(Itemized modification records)
########################################

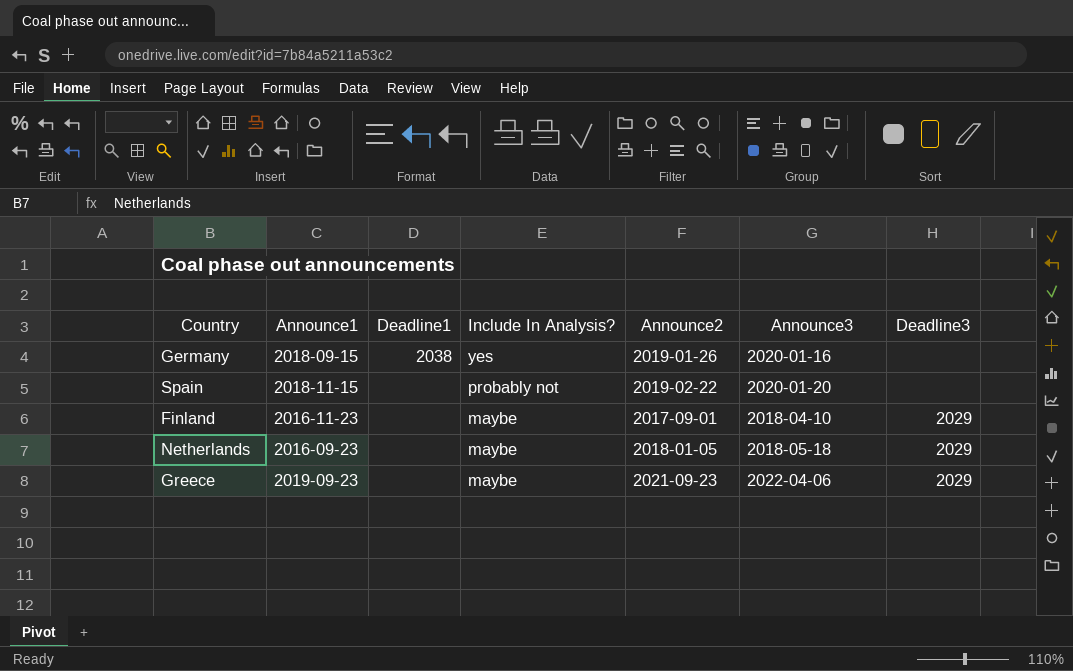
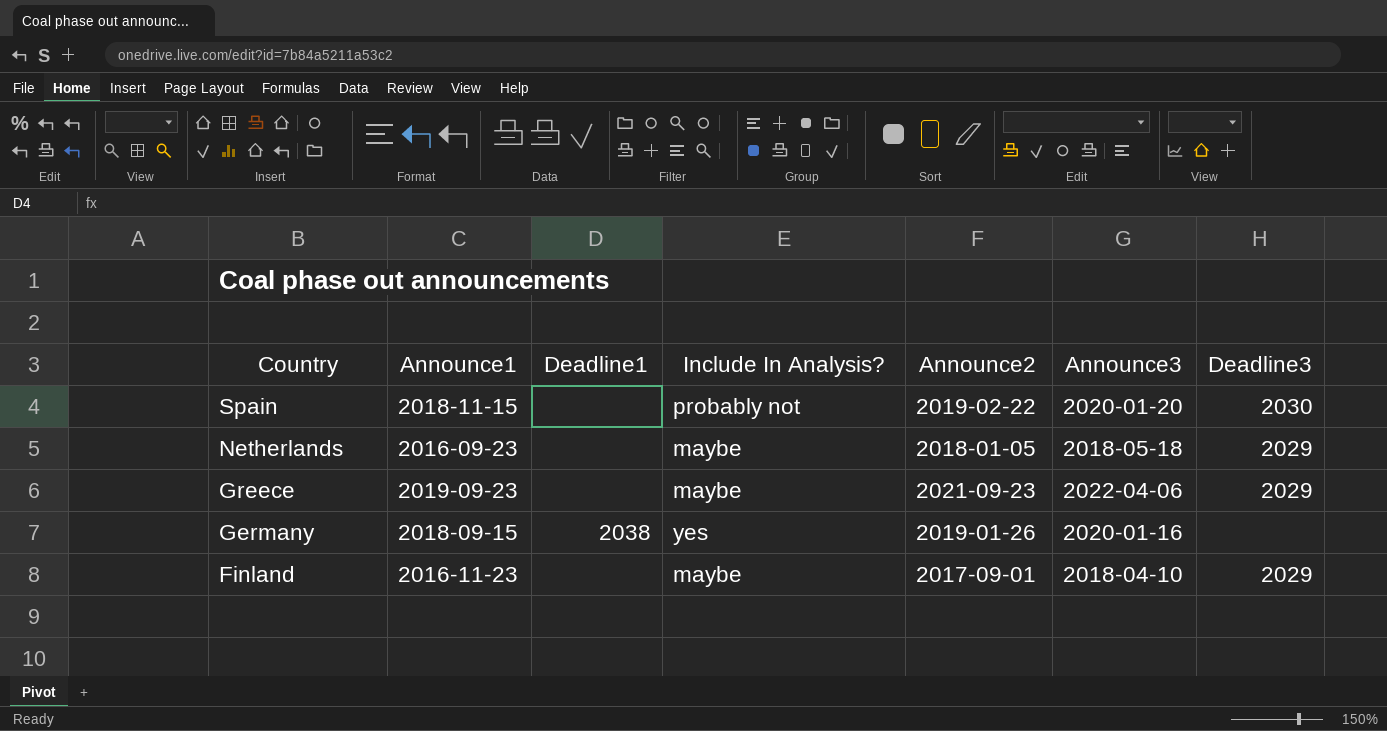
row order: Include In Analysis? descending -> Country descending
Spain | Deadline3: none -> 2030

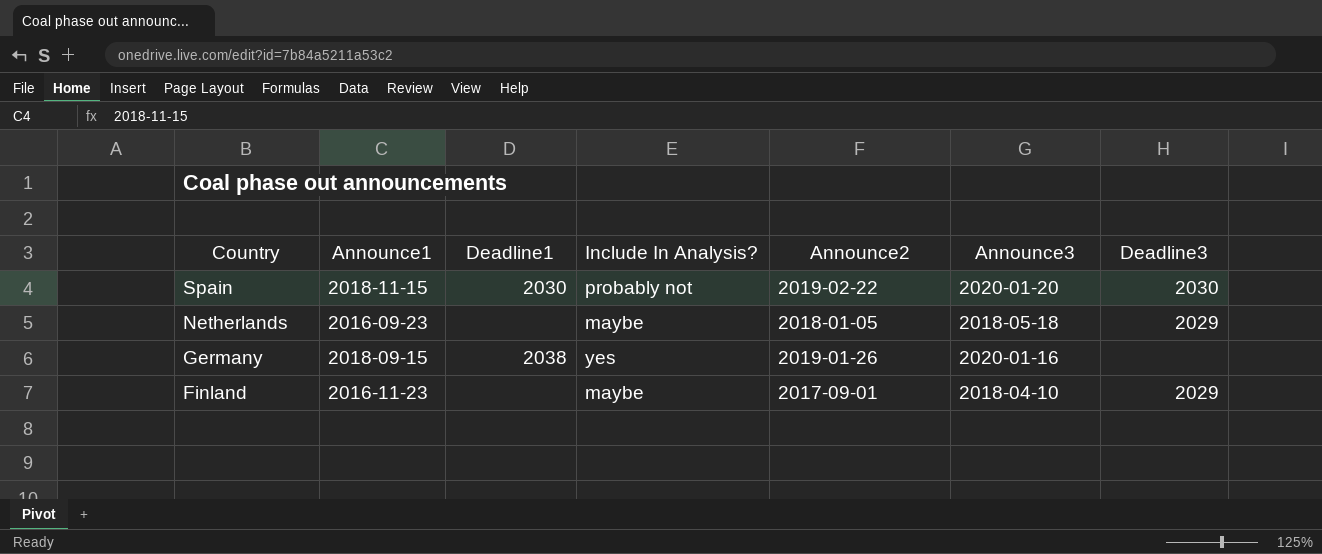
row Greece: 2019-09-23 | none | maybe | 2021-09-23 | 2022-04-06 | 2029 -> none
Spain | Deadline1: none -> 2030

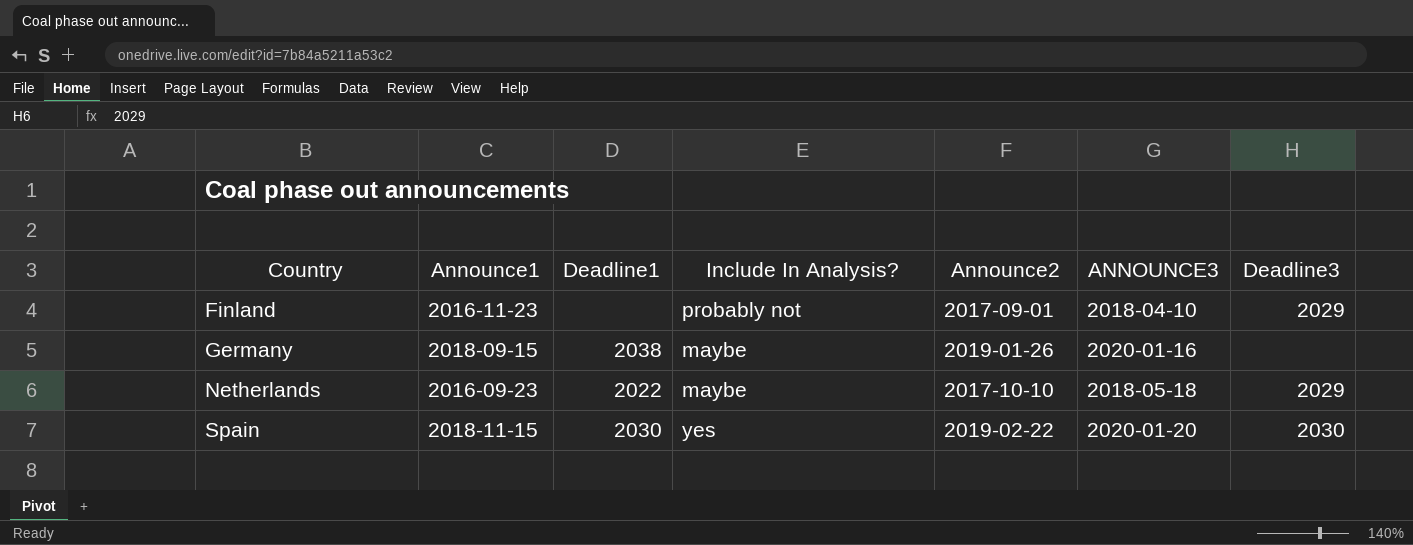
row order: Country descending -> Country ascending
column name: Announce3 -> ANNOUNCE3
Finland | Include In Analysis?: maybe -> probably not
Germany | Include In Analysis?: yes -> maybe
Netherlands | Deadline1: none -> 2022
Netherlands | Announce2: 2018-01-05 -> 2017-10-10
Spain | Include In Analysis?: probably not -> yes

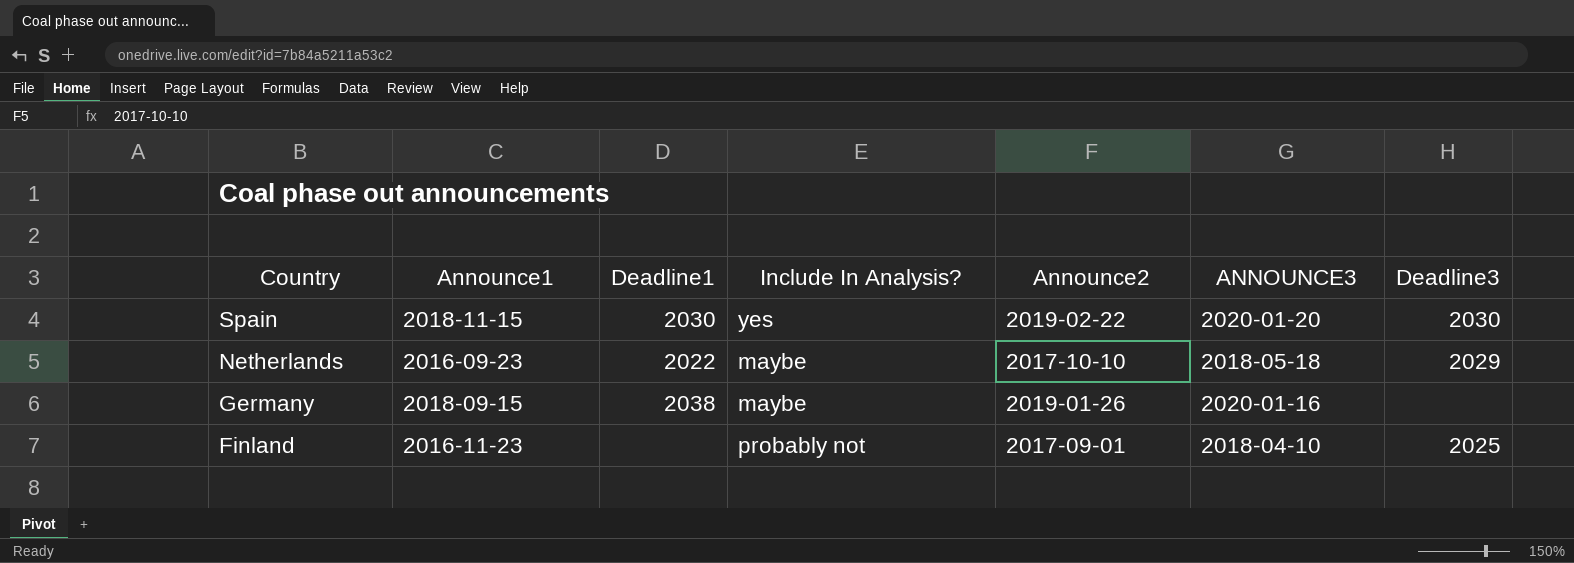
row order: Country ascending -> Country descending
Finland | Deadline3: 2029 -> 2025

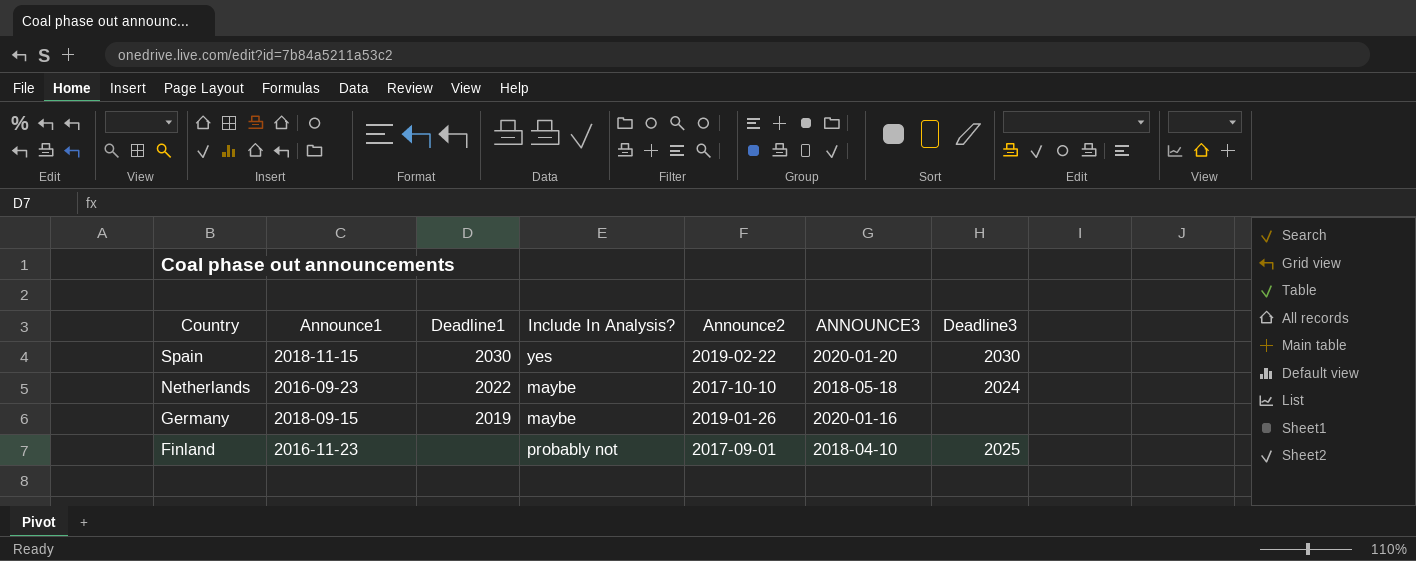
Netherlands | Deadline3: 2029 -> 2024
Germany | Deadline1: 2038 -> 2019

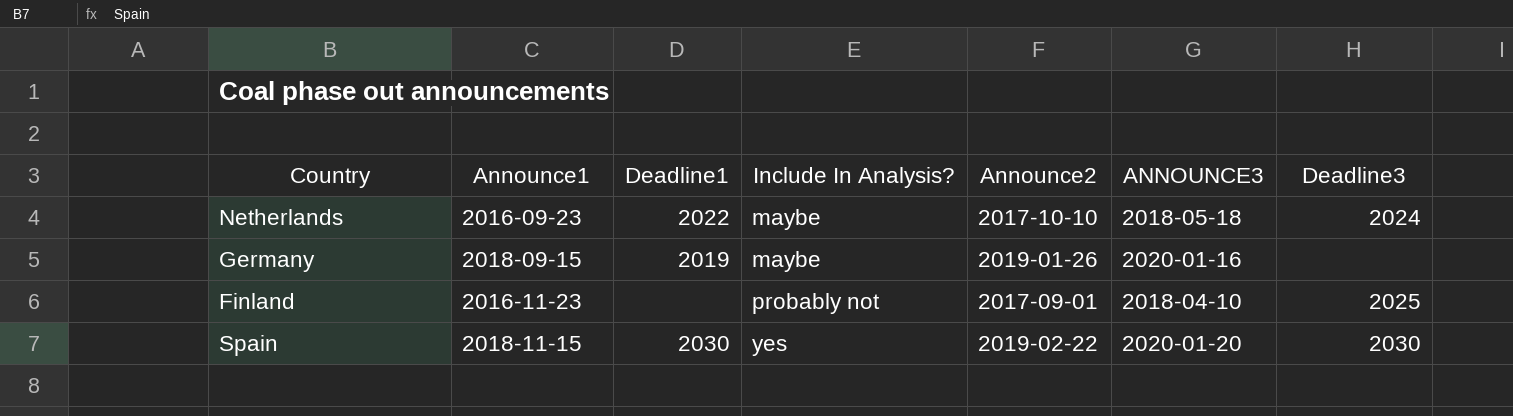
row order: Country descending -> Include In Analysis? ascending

########################################

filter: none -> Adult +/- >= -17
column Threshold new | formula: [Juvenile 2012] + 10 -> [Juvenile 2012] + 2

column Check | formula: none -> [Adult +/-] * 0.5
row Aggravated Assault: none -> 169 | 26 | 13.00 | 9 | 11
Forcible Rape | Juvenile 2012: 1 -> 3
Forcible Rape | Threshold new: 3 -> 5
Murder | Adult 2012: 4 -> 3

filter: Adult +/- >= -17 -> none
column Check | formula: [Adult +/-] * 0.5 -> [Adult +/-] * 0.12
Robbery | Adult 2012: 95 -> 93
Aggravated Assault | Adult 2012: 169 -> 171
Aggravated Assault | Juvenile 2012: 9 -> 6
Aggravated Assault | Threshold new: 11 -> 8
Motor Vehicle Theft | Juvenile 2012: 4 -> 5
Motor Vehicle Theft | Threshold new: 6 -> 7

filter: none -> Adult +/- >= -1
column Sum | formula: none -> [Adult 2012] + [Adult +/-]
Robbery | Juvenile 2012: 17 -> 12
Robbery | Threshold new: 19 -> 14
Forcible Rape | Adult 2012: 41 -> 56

########################################

## Task:
Within the entries above, the lines from the one containing "row order: Include" through the one containing "row order: Country descending -> Include" are to be transcribed exactly, ends included, pictures excluded.

## Response area:
row order: Include In Analysis? descending -> Country descending
Spain | Deadline3: none -> 2030

row Greece: 2019-09-23 | none | maybe | 2021-09-23 | 2022-04-06 | 2029 -> none
Spain | Deadline1: none -> 2030

row order: Country descending -> Country ascending
column name: Announce3 -> ANNOUNCE3
Finland | Include In Analysis?: maybe -> probably not
Germany | Include In Analysis?: yes -> maybe
Netherlands | Deadline1: none -> 2022
Netherlands | Announce2: 2018-01-05 -> 2017-10-10
Spain | Include In Analysis?: probably not -> yes

row order: Country ascending -> Country descending
Finland | Deadline3: 2029 -> 2025

Netherlands | Deadline3: 2029 -> 2024
Germany | Deadline1: 2038 -> 2019

row order: Country descending -> Include In Analysis? ascending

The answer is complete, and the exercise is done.